Information given -
========================================================================
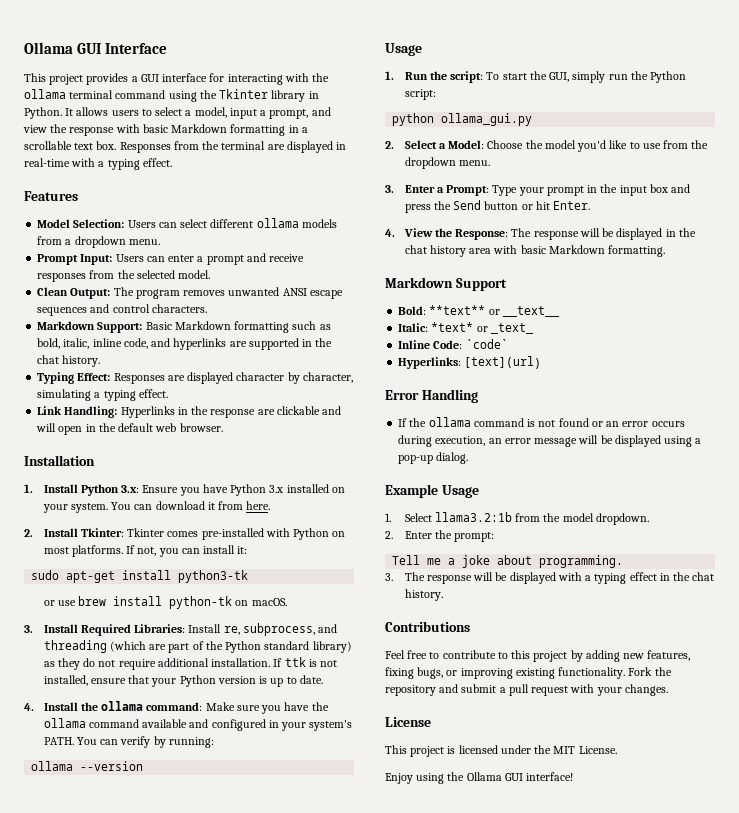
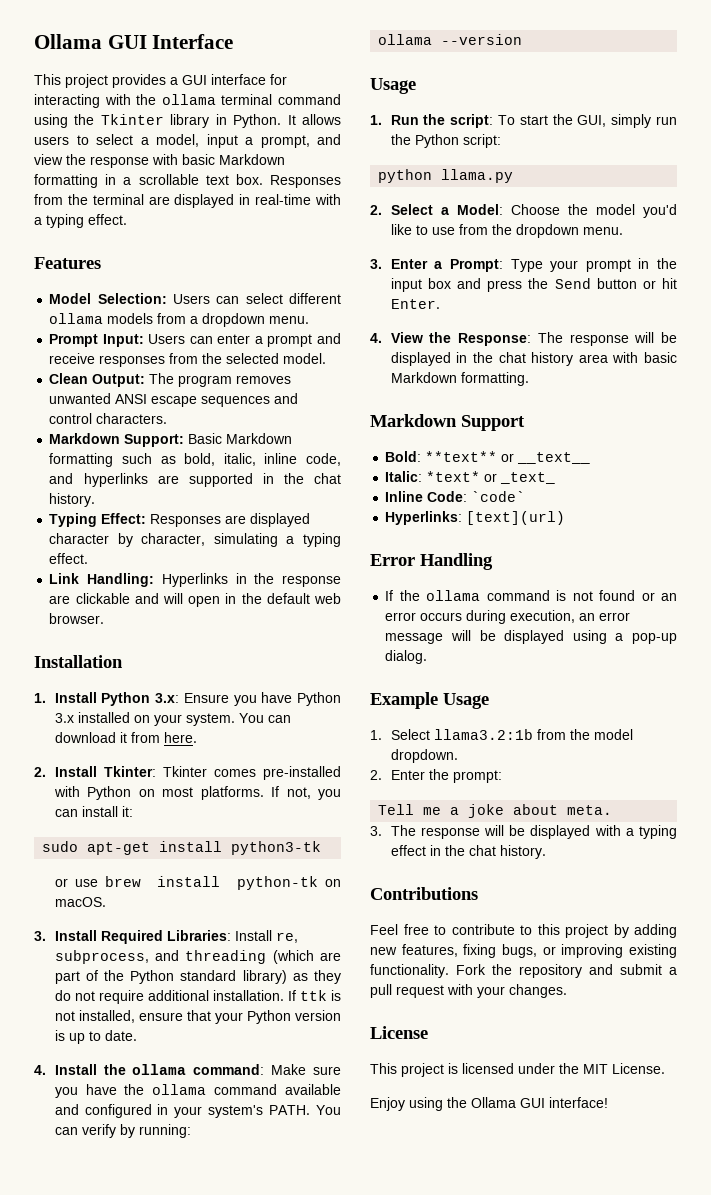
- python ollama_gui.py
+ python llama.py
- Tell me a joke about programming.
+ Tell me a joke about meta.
========================================================================
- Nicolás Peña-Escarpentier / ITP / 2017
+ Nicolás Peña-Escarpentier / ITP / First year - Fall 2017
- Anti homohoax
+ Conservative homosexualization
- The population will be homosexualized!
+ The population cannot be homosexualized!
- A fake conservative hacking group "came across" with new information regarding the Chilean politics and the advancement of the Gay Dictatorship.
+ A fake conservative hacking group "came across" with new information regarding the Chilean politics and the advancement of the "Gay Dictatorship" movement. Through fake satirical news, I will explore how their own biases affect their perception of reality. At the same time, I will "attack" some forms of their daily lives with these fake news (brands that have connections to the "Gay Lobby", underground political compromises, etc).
========================================================================
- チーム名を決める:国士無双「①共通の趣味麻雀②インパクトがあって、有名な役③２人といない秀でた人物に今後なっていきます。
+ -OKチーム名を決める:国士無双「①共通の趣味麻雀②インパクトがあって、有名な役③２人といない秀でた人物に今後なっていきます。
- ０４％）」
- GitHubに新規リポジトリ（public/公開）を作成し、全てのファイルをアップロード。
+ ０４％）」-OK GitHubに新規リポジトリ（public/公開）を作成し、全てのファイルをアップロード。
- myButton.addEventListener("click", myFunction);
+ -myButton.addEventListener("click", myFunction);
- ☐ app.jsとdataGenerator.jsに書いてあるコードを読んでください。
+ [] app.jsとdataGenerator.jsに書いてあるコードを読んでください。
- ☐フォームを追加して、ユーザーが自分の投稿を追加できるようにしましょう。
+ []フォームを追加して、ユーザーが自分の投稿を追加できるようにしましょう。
========================================================================
Directions for this task - Please show all lines from the entries that contain the word "Escarpentier".

Task answer -
- Nicolás Peña-Escarpentier / ITP / 2017
+ Nicolás Peña-Escarpentier / ITP / First year - Fall 2017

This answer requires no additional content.